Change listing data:
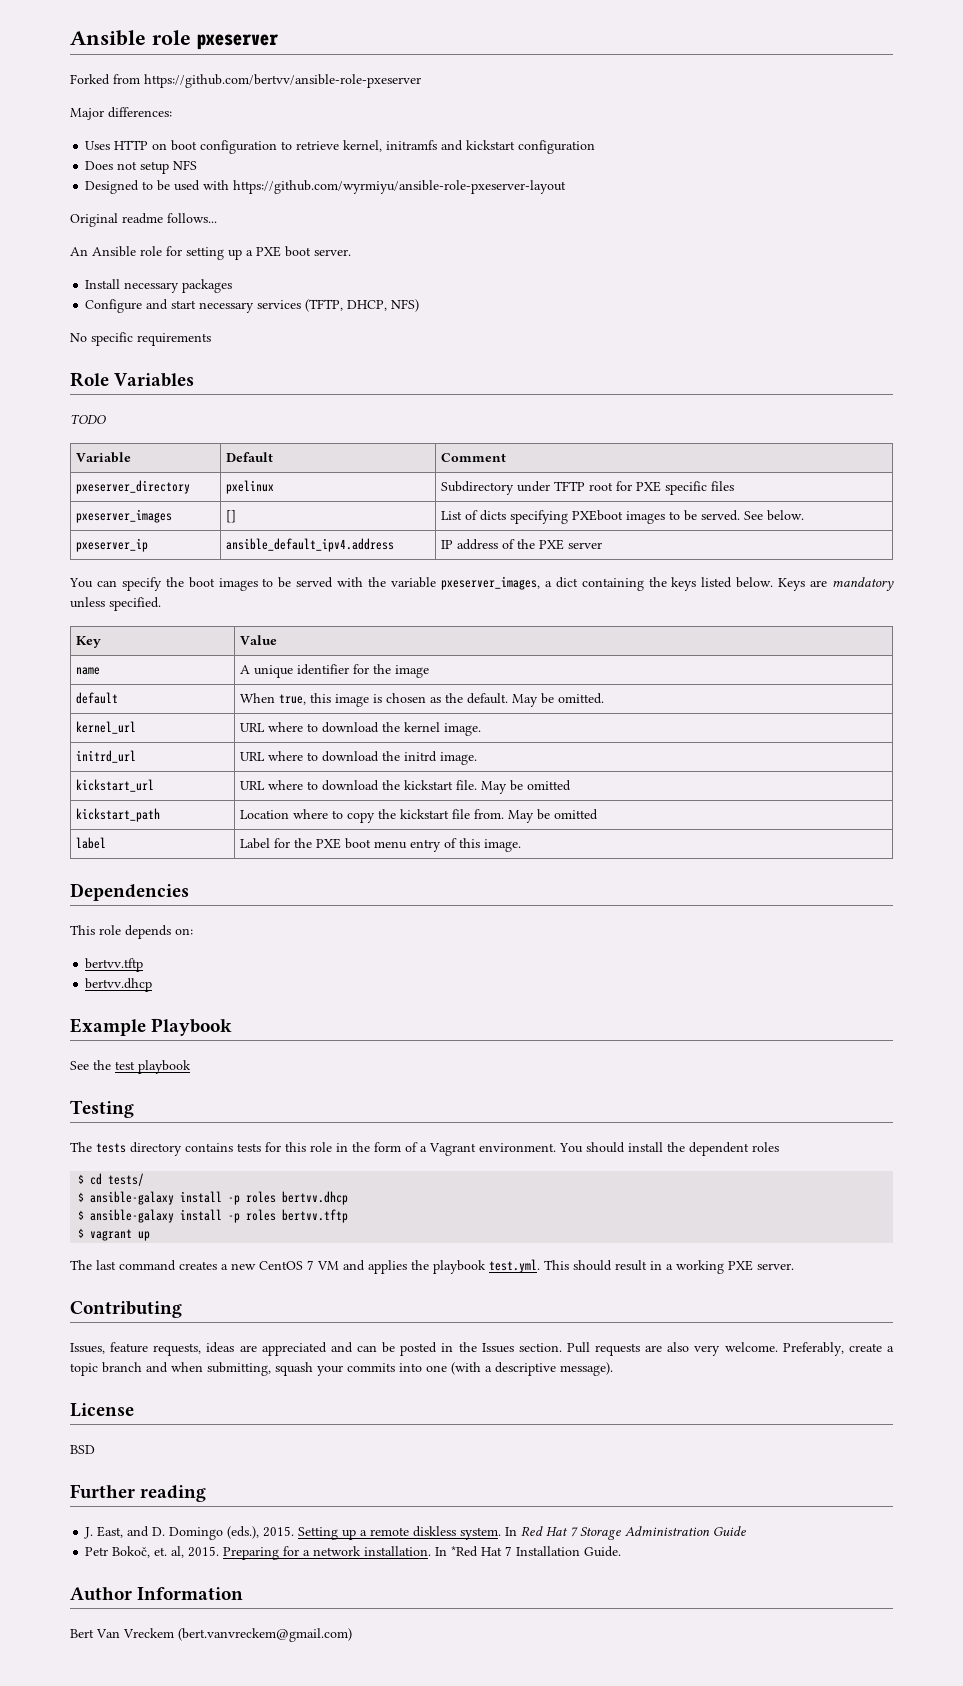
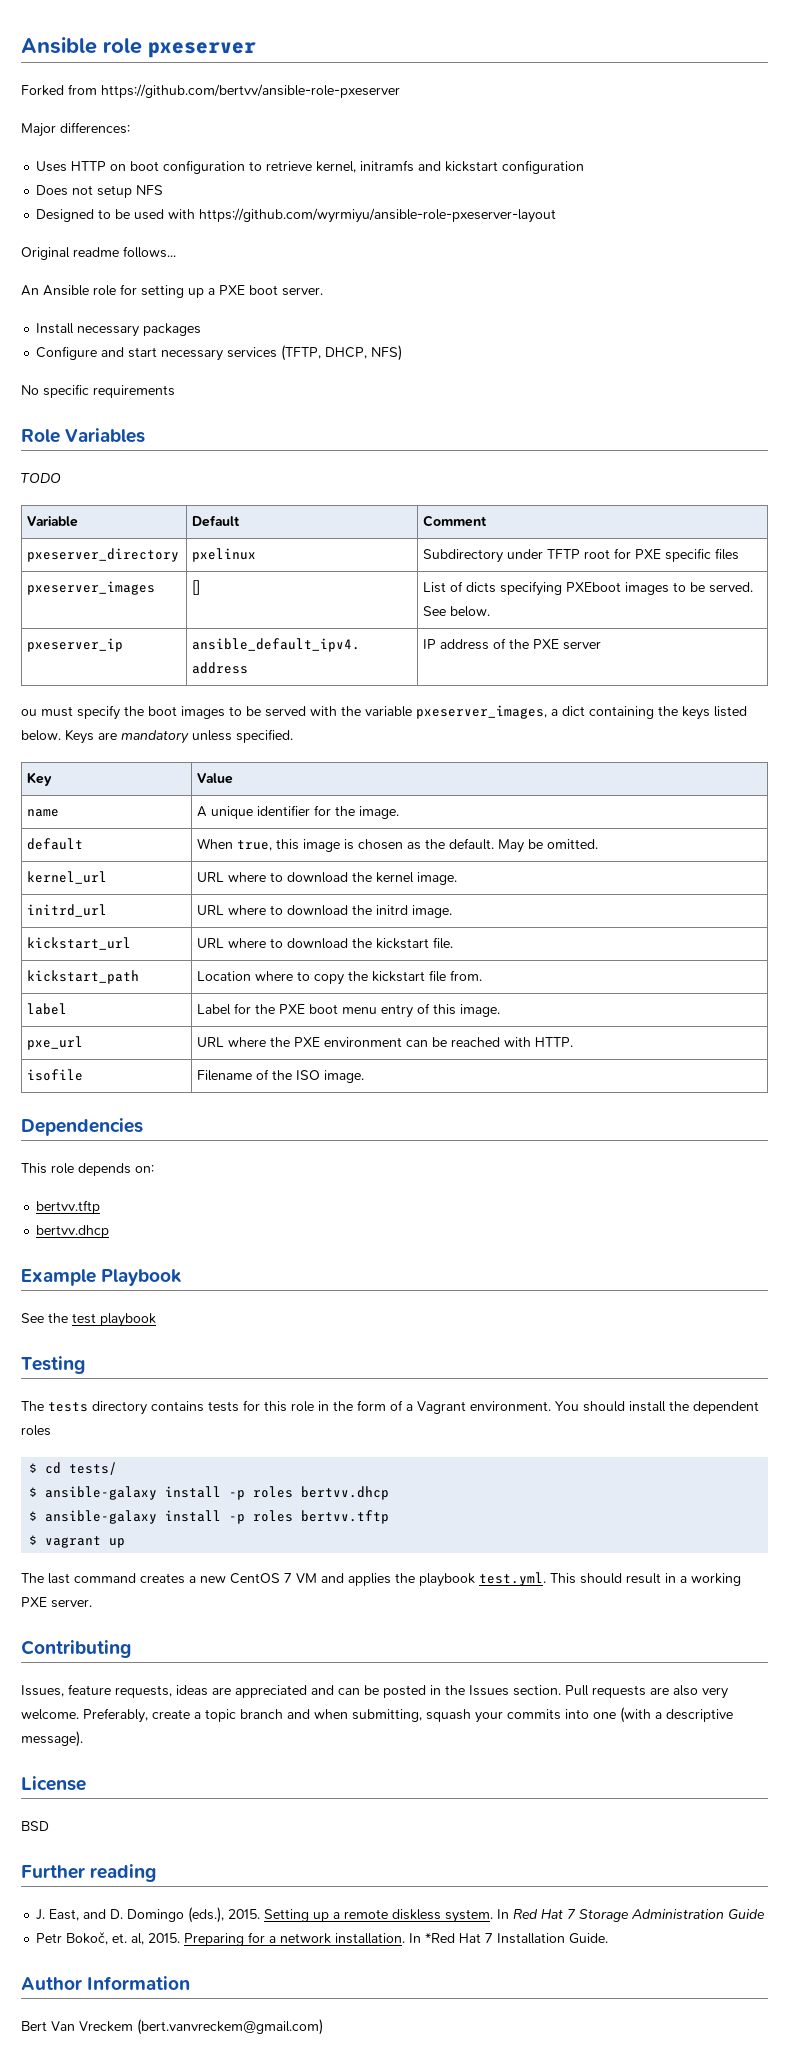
[69,578,117,588] You can -> [21,706,73,717] ou must
[394,665,429,678] image -> [359,806,400,819] image.
[480,780,571,794] May be omitted -> (454, 943) none
[507,809,598,823] May be omitted -> (483, 975) none
(521, 845) none -> [27,1036,84,1050] [197,1037,574,1047] [27,1069,84,1081] [197,1069,365,1083] // pxe_url | URL where the PXE environment can be reached with HTTP. // isofile | Filename of the ISO image.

_Directions for this task_
Write out exactly the lines from the one containing "[507,809,598,823] May be" through the end of the data, both included. Add nothing else.

_Solution to this task_
[507,809,598,823] May be omitted -> (483, 975) none
(521, 845) none -> [27,1036,84,1050] [197,1037,574,1047] [27,1069,84,1081] [197,1069,365,1083] // pxe_url | URL where the PXE environment can be reached with HTTP. // isofile | Filename of the ISO image.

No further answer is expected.